*WORK ITEM*:
When you reach the line containing "280px; height: 283px;" in the entries below, begin reproducing lines exactly, and stop once the line containing "10px; color: #555a60; white-space: nowrap;" is done.

*DATA EXTRACT*:
================

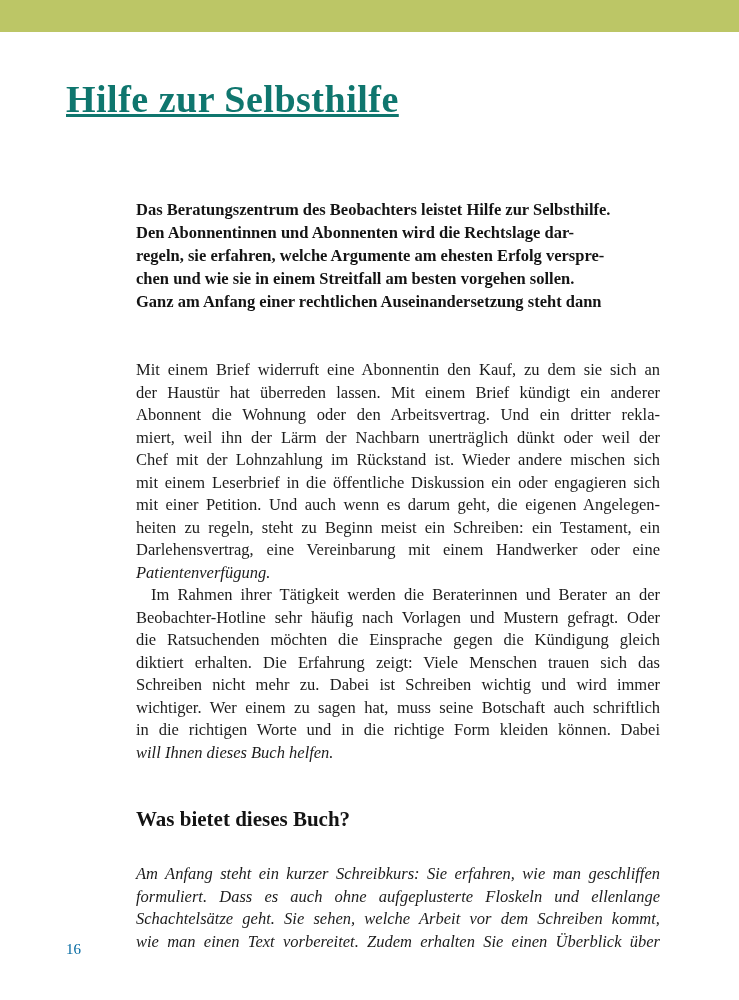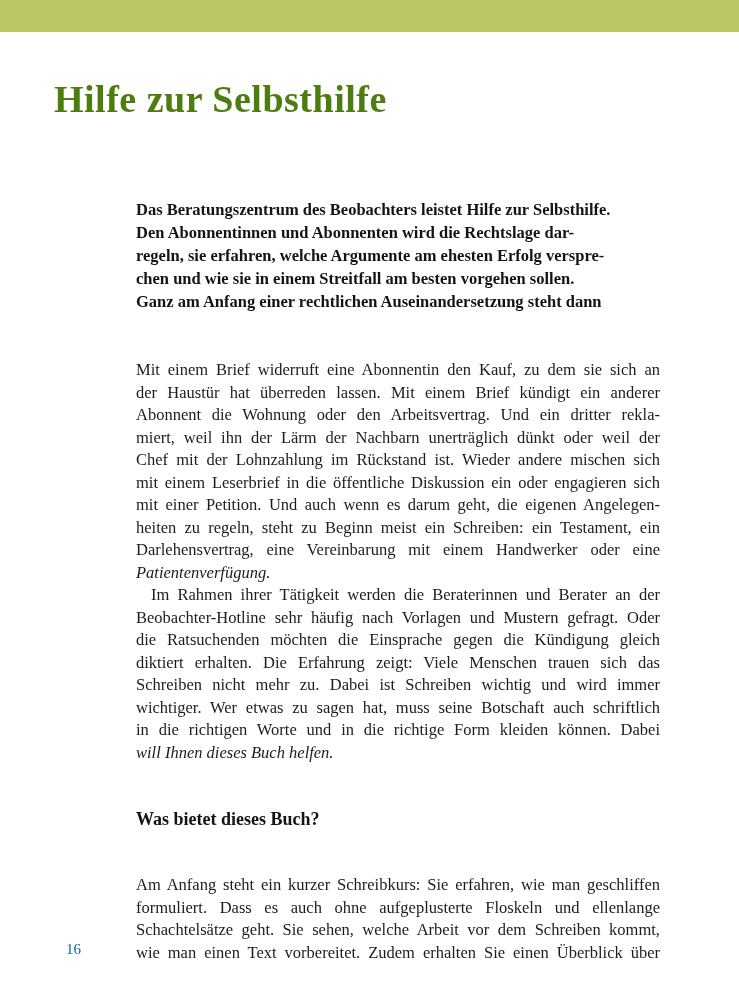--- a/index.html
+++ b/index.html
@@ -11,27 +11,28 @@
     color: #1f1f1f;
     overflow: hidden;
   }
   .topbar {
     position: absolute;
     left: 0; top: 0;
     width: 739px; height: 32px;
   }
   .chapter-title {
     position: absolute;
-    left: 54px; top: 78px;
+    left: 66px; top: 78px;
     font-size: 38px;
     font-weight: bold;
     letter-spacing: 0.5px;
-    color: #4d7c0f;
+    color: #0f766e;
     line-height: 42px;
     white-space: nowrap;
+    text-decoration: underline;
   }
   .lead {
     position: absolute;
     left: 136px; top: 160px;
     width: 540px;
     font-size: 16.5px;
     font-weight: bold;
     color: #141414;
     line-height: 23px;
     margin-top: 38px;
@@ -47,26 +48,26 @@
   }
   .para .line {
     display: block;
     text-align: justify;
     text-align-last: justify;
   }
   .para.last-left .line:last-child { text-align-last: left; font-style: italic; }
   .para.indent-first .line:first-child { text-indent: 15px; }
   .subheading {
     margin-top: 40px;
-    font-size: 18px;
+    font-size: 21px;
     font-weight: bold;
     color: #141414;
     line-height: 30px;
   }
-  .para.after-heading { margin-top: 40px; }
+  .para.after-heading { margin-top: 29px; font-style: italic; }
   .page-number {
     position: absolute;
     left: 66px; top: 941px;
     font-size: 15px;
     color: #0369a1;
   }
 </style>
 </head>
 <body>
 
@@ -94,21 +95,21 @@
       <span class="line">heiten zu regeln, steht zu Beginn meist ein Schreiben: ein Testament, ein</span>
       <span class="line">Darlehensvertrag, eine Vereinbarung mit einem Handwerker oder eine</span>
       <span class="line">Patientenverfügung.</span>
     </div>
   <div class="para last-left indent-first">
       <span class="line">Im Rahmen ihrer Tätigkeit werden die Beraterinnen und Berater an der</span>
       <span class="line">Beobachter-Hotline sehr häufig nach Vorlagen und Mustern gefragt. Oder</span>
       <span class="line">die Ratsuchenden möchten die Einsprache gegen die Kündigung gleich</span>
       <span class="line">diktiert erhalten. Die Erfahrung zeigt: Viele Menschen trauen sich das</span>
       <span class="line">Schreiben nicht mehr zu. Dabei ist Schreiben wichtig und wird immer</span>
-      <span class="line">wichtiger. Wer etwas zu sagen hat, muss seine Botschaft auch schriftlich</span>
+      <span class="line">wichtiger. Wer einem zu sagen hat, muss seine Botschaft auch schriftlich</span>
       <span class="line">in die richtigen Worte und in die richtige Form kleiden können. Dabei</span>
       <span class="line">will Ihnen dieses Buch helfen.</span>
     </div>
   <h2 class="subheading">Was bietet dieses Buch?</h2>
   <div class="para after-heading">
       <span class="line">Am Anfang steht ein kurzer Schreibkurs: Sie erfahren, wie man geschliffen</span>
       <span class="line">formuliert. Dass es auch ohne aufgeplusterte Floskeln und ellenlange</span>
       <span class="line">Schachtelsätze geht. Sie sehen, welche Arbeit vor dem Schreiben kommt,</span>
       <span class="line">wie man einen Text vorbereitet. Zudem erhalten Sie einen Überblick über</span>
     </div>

================

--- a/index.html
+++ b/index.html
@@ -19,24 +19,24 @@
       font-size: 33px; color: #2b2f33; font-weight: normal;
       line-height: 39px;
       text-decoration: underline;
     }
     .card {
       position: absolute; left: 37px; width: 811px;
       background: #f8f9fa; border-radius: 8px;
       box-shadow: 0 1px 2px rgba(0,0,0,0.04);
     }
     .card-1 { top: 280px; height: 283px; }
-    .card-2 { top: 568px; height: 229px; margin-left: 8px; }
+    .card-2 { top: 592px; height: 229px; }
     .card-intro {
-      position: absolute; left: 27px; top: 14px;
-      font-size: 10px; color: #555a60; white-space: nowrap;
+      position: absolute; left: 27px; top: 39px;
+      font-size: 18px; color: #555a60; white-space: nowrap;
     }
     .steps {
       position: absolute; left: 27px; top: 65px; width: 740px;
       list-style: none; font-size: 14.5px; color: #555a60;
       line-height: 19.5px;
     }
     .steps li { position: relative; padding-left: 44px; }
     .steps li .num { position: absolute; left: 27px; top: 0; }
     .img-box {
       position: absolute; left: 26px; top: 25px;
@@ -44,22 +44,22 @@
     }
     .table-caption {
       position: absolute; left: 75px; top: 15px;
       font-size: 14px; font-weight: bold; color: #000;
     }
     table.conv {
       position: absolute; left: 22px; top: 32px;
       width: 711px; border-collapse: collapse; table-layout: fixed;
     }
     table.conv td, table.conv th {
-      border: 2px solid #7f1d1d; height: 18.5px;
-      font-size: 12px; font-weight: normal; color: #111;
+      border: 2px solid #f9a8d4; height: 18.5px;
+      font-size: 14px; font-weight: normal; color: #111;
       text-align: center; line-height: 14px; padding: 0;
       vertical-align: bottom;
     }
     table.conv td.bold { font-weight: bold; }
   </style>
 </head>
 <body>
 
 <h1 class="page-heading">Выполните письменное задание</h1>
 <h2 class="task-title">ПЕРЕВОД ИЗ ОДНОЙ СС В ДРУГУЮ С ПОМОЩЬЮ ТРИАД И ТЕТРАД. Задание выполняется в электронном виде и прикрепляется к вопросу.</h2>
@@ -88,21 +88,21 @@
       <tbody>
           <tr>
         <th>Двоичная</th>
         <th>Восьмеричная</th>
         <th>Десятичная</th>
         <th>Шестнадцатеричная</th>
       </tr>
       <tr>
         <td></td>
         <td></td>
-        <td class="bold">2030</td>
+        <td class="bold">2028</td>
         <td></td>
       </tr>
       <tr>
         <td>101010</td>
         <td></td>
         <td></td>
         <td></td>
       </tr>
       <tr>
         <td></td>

================

*EXERCISE RESPONSE*:
     .card-1 { top: 280px; height: 283px; }
-    .card-2 { top: 568px; height: 229px; margin-left: 8px; }
+    .card-2 { top: 592px; height: 229px; }
     .card-intro {
-      position: absolute; left: 27px; top: 14px;
-      font-size: 10px; color: #555a60; white-space: nowrap;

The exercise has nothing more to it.